== Work instruction ==
Output only the lines of the entries that follow, starting at the one with "[204,208,278,230] Hits 38371" and running down to the one with "[3,251,445,701] [image] ->", both included and unchanged.

== Data for analysis ==
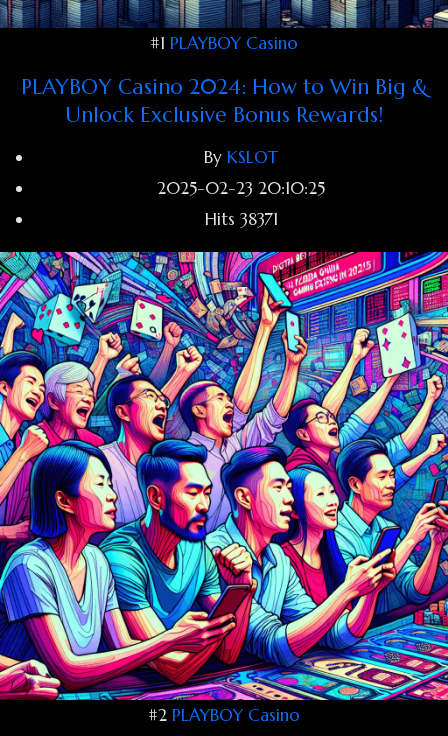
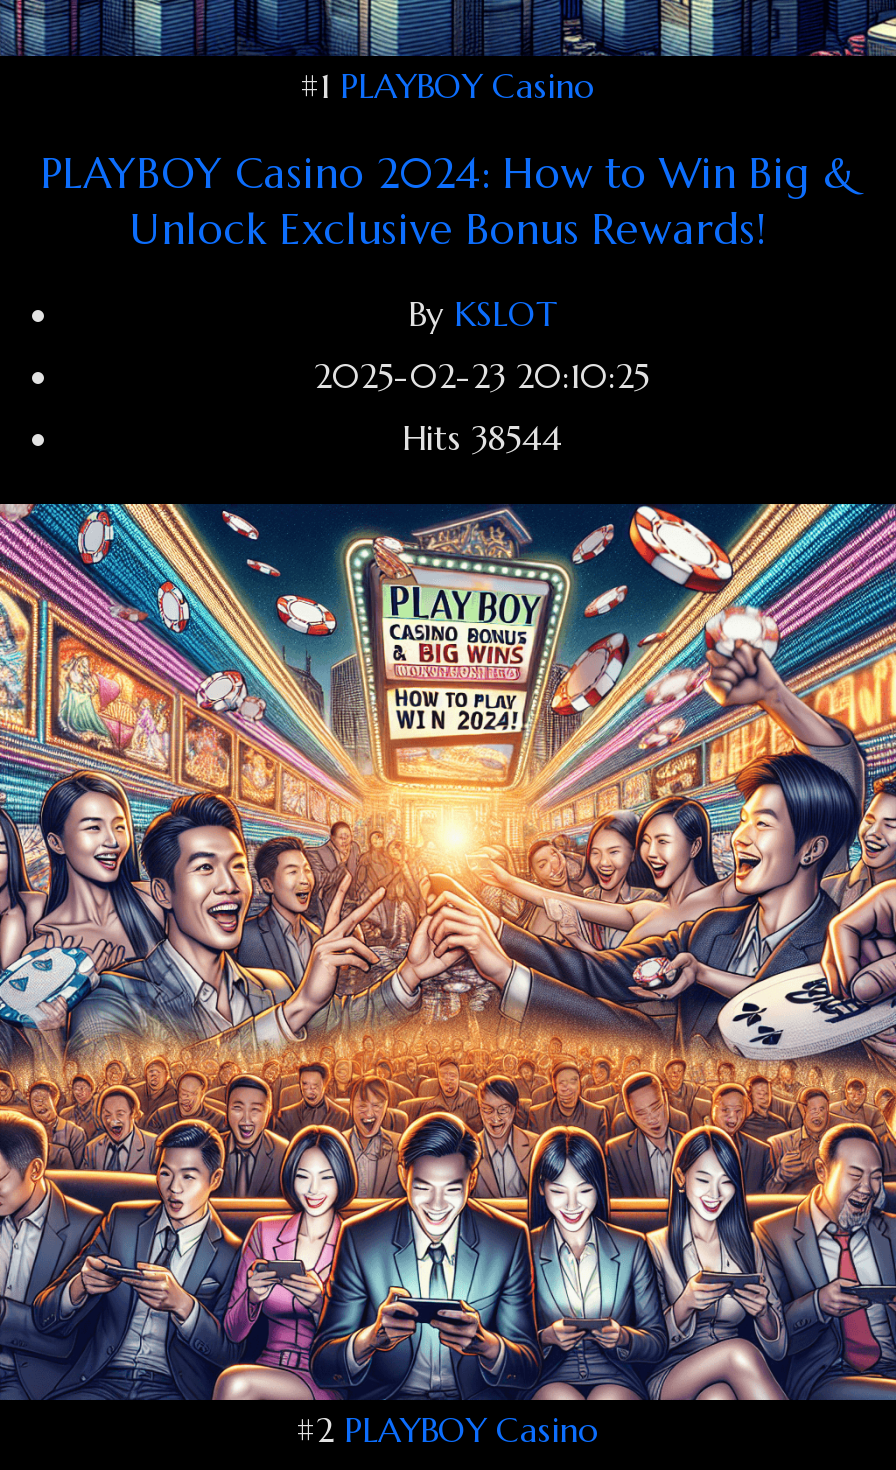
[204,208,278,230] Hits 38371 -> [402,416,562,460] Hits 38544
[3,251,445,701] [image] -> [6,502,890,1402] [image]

==

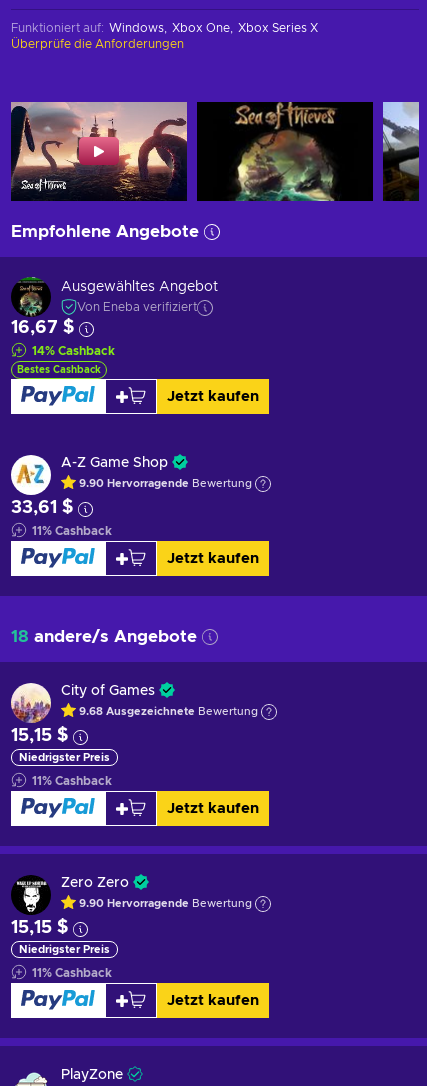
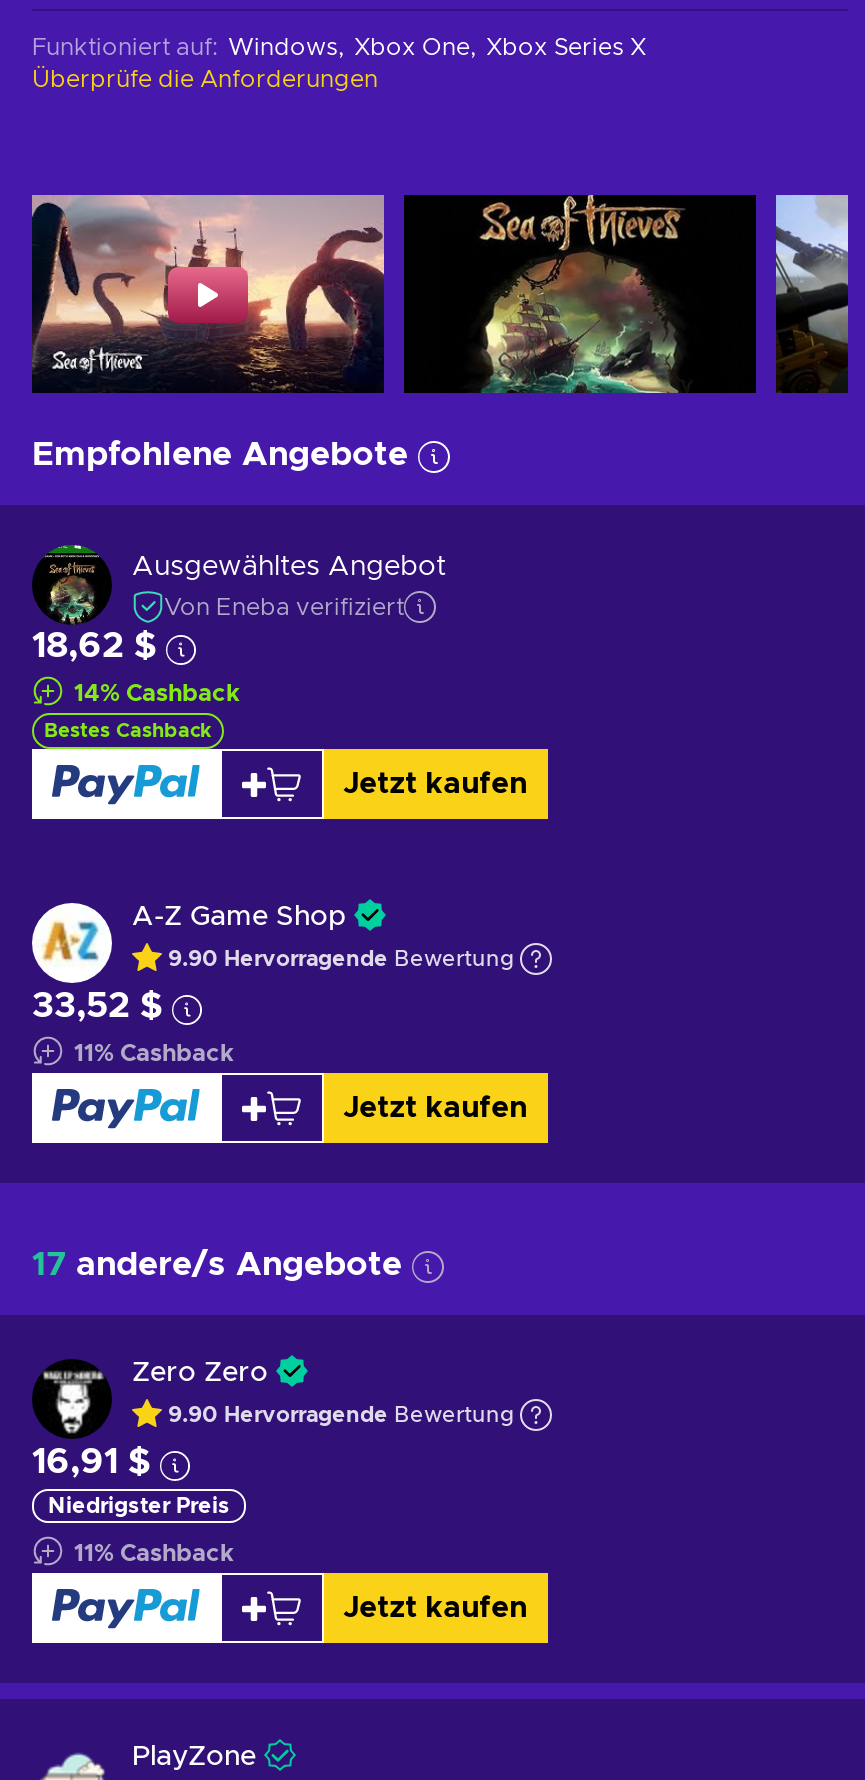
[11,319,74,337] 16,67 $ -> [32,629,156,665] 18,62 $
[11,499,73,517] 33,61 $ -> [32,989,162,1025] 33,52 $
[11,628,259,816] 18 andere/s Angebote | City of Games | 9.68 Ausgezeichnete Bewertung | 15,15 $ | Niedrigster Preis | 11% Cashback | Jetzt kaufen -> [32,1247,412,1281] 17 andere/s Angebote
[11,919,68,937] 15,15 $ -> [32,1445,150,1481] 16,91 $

* * *

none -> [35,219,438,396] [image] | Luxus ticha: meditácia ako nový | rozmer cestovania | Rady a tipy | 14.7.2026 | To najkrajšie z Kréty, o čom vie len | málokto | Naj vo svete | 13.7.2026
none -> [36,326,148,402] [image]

== Solved problem ==
[204,208,278,230] Hits 38371 -> [402,416,562,460] Hits 38544
[3,251,445,701] [image] -> [6,502,890,1402] [image]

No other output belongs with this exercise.